Un soupir persistant, récurrent. Un soupir que je ne connais que trop bien. Il remplit le mètre qui me sépare du vide qui se cache derrière la porte. Il camoufle la peur de ne pas avoir été à la hauteur. Tant que je peux entendre ce soupir qui surtitre l’impuissance, la résignation et la rancœur, je ne suis pas tout à fait seule. Je sais que l’espoir est permis, que le droit de croire à une vie à deux persiste dans la réalité. Malgré les remords, ce simple filet d’air fait vivre la possibilité, la faible probabilité qui maintient le pont fragile qui réunit nos deux univers. Figée, j’essaye de tenir à distance la folie qui ne cesse de tambouriner aux portes de mon esprit embrumé. Je ne veux pas la laisser m’emporter où tu ne pourrais plus me retrouver, là où il n’y aurait plus de retour en arrière possible. Alors je lutte pour faire revivre indéfiniment ces quelques secondes d’un soupir, rendant intemporel ce court instant.
Malheureusement, l’illusion s’estompe peu à peu en même temps que les larmes sèches sur mes joues. Malgré toute ma volonté pour faire vivre ce souvenir, il n’est bientôt plus qu’un écho qui perd de sa puissance dans le silence sournois de cette maison vide. Tout à coup, il ne reste plus que l’absence pour me tenir compagnie. Ça et une prise de conscience brutale. Je n’ai plus la force de feindre de ne rien avoir vu venir, et progressivement j’accepte l’anticipation de cet abandon.
Ces matins noirs où tu te contentes d’aller t’asseoir près de la fenêtre qui donne sur le jardin pour observer un spectacle qui n’existe plus, en sont un exemple flagrant. C’est la distance que tu m’imposes dans ces huis-clos avec toi-même qui nous a progressivement éloigné. Chaque jour, tu t’entêtes à conserver dans ton cœur tous les fantômes du passé. Tu ressasses toutes les nuits ce qui ne peut plus être changé et j’en ai assez de devoir recollé les morceaux. De devoir sans cesse retrouver le chemin vers ton âme. J’en arrive à douter d’être à la hauteur de tes maux. Je ne suis pas sûre de posséder la force nécessaire pour subir ce cycle infernal dans lequel tu nous entraines.
Harry réveille-toi ! ai-je envie de te hurler. Quitte ce monde fait d’ombres et de spectres. Rejoins-moi où je peux te prendre dans mes bras, te bercer et te prouver que tu n’es plus seul.
Mais les mots restent dans la prison de mes mâchoires.
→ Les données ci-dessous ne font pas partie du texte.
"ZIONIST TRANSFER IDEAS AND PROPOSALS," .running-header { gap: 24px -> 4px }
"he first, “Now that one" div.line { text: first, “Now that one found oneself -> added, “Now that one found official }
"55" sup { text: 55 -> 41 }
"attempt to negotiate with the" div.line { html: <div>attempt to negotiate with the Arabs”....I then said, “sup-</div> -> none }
Il y a des souvenirs que l’on voudrait oublier, des oublis que l’on préférerait avoir évité, des raisons qui justifient nos erreurs, des colères qui nous rongent longtemps après les cris, des peurs qui nous paralysent, d’anciens fantasmes qui ternissent la réalité. Contre tout cela je suis capable de me battre. Mais, il y a aussi ces instants où tu soupires, où le temps s’arrête juste quelques secondes et où tu t’enfermes dans une bulle impénétrable. Des moments qui semblent s’étirer comme la mare d’eau qui s’écoule du vase renversé près de moi. Durant ce laps de temps, le monde s’assombrit et une sécheresse irrespirable remplace tout l’oxygène. L’idée de bonheur cesse d’exister en même temps que ton regard se vide. Il y a une odeur désagréable qui s’échappe de ses secondes, un goût amer qui accompagne chaque bouchée de cette vie qu’on s’impose. Des regrets qui se greffent à l’air que j’inspire et qui ne veulent plus quitter mes poumons sans que les sanglots les accompagnent.
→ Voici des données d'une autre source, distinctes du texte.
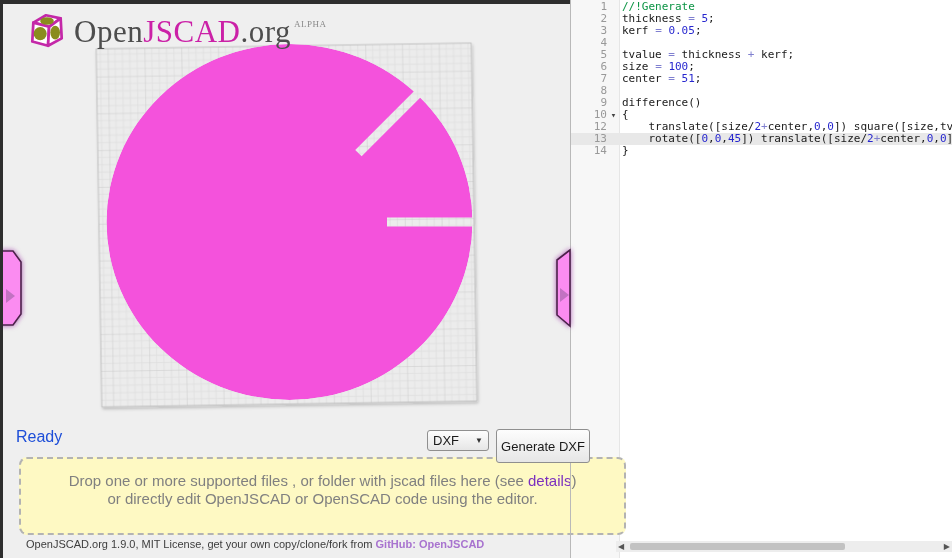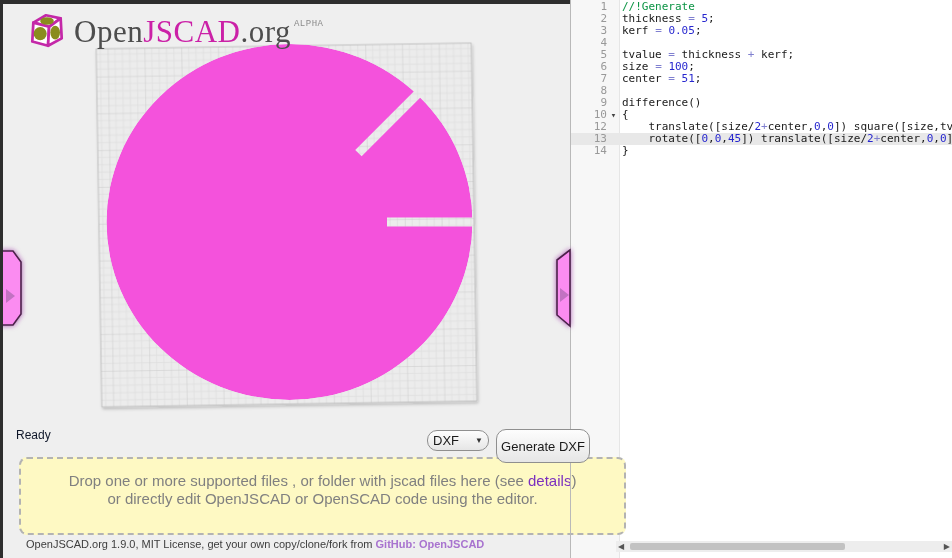"ALPHA" .logo-alpha { font-family: Liberation Mono, monospace -> Liberation Serif, serif }
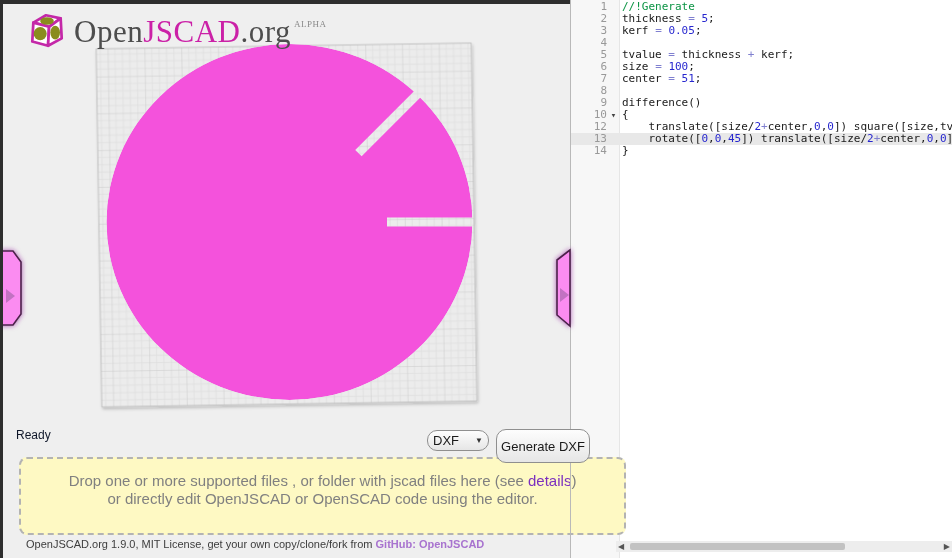"Ready" .status-text { color: #0f172a -> #1d4ed8; font-size: 12px -> 16px }
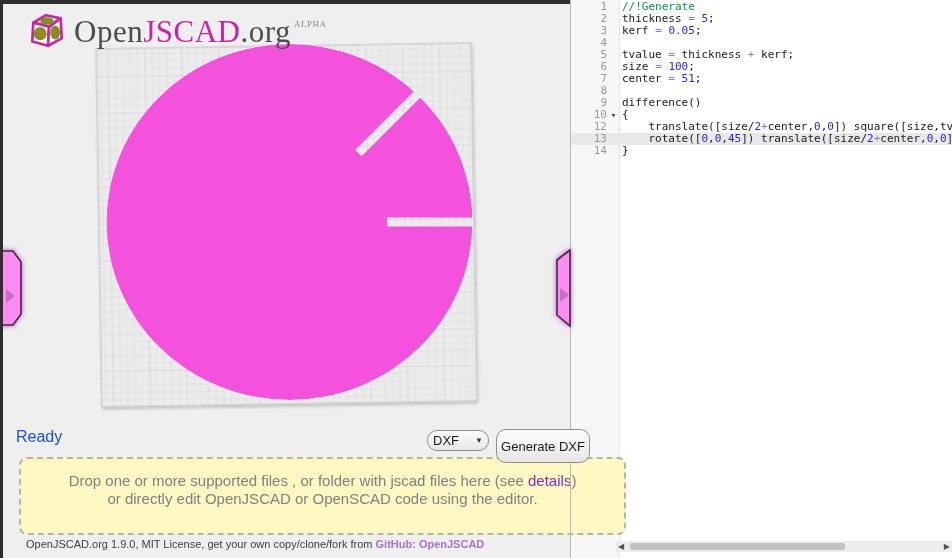"DXF" .ctl { border-radius: 10px -> 3px }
Trop longtemps, j’ai accepté de demeurer dans ton ombre, ne constituant qu’un faire-valoir aux yeux du monde impitoyable. N’étant que la petite amie du survivant, la fiancée chanceuse aux côtés du sauveur, la femme de l’Elu victorieux. Tout en sachant que tu n’es pas responsable, je n’ai pu empêcher l’éclosion d’une colère induite par mon désir d’indépendance, celui-là même qu’ils n’ont eu de cesse d’étouffer avec leurs qualificatifs. Rien n’a suffi à m’extirper de ce cercle infernal. Je n’étais pas une étudiante assez futée, pas une poursuiveuse assez percutante, pas une femme assez attentionnée pour mériter d’être reconnue comme un individu à part entière. J’ai encaissé tant que j’ai pu, mais leur aveuglement a eu raison de mon obstination. Mais bien plus qu’un oiseau blessé par leur chasse incessante, c’est ton entêtement et ton air morose qui a fini par creuser un vaste gouffre entre nous, un vide que je suis fatiguée de combler.
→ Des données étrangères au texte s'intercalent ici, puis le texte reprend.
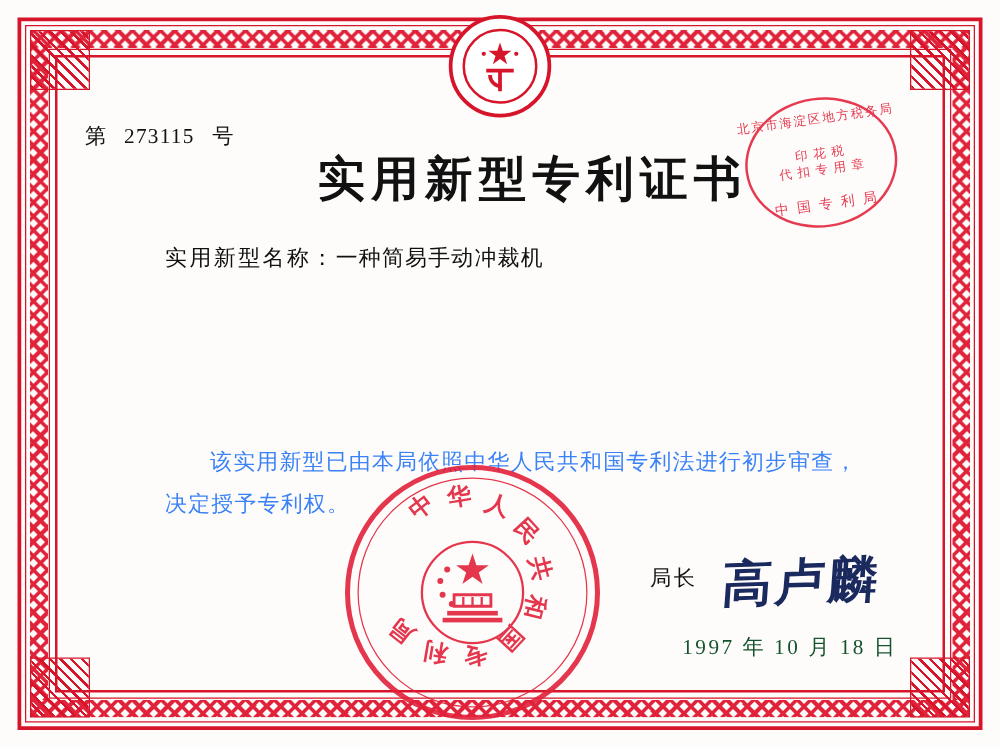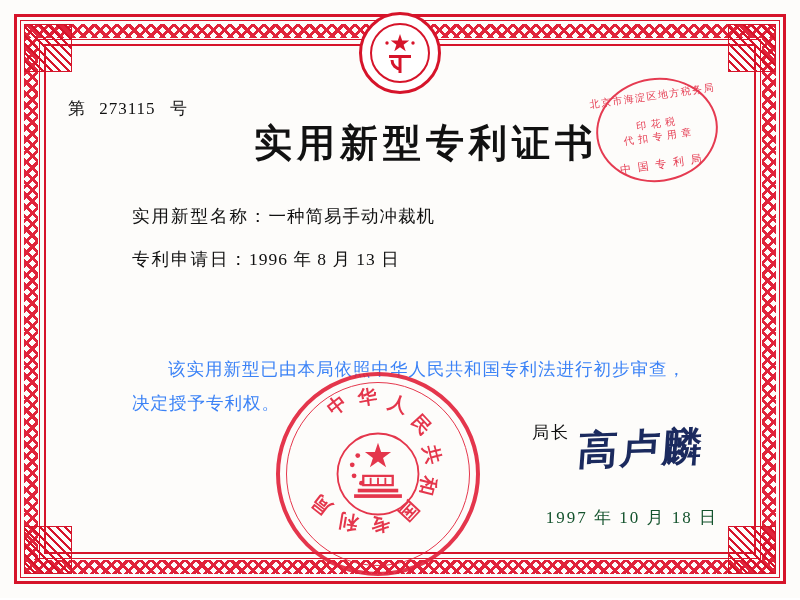"实用新型名称：一种简易手动冲裁机" .field-row { margin-top: 10px -> none }
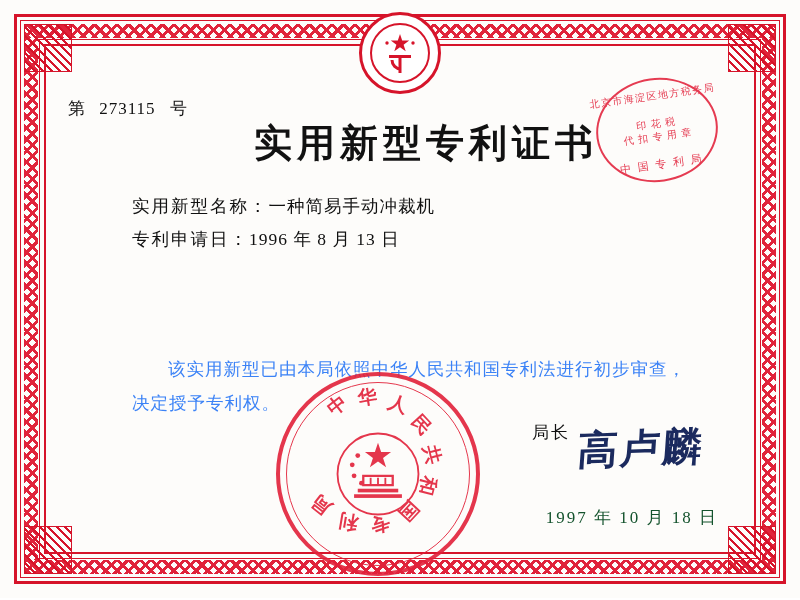"专利申请日：1996 年 8 月 13" div.field-row { html: <div> <span>专利申请日：</span><span>1996 年 8 月 13 日</span> </div> -> none }
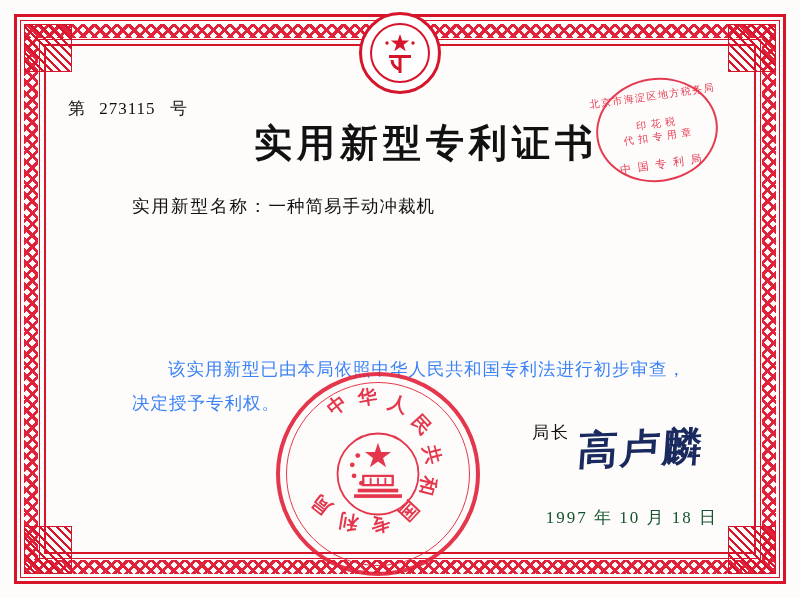"局长" .sign-row { align-items: flex-start -> center; gap: 8px -> 20px; top: 421px -> 438px }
Soudain j’entends la porte d’entrée grincer. Mes yeux encore humides ont du mal à distinguer ce qui apparaît dans l’encadrement de la porte. C’est la présence pesante de tes fantômes qui m’aide à réaliser que c’est toi.
« Harry ? », je murmure.
Je t’observe passer près de moi et t’installer à la table de la salle à manger. Je t’imite mécaniquement et suis tes mouvements de mes yeux rougis, pendant que tu enfouis ton visage dans tes mains. Un instant, tu observes le spectacle qu’offrent les fleurs noyées dans le couloir de l’entrée. Cela semble te rappeler mon énième crise de nerfs et ton abandon éphémère.
Tu soupires.
Je me rapproche doucement, mes bras s’enroulent autour de tes épaules affaissées. Je respire ton odeur et soudain je renoue avec le passé. Je me remémore les sourires éclatants qui suivaient systématiquement les regards timides au détour d’un couloir. J’entends les secrets qui construisaient une intimité unique. Je revis les baisers volés à l’insu d’un frère protecteur et la tiédeur de tes doigts qui s’enroulaient autour des miens. Cette résurrection momentanée me donne l’impression de redevenir la reine de ton royaume. La distance que tu m’imposes se délite et je retrouve mon âme dans tes veines. Et je me rends compte à quel point je me suis leurrée, à quel point du m’est indispensable, même si t’aimer m’est nocif.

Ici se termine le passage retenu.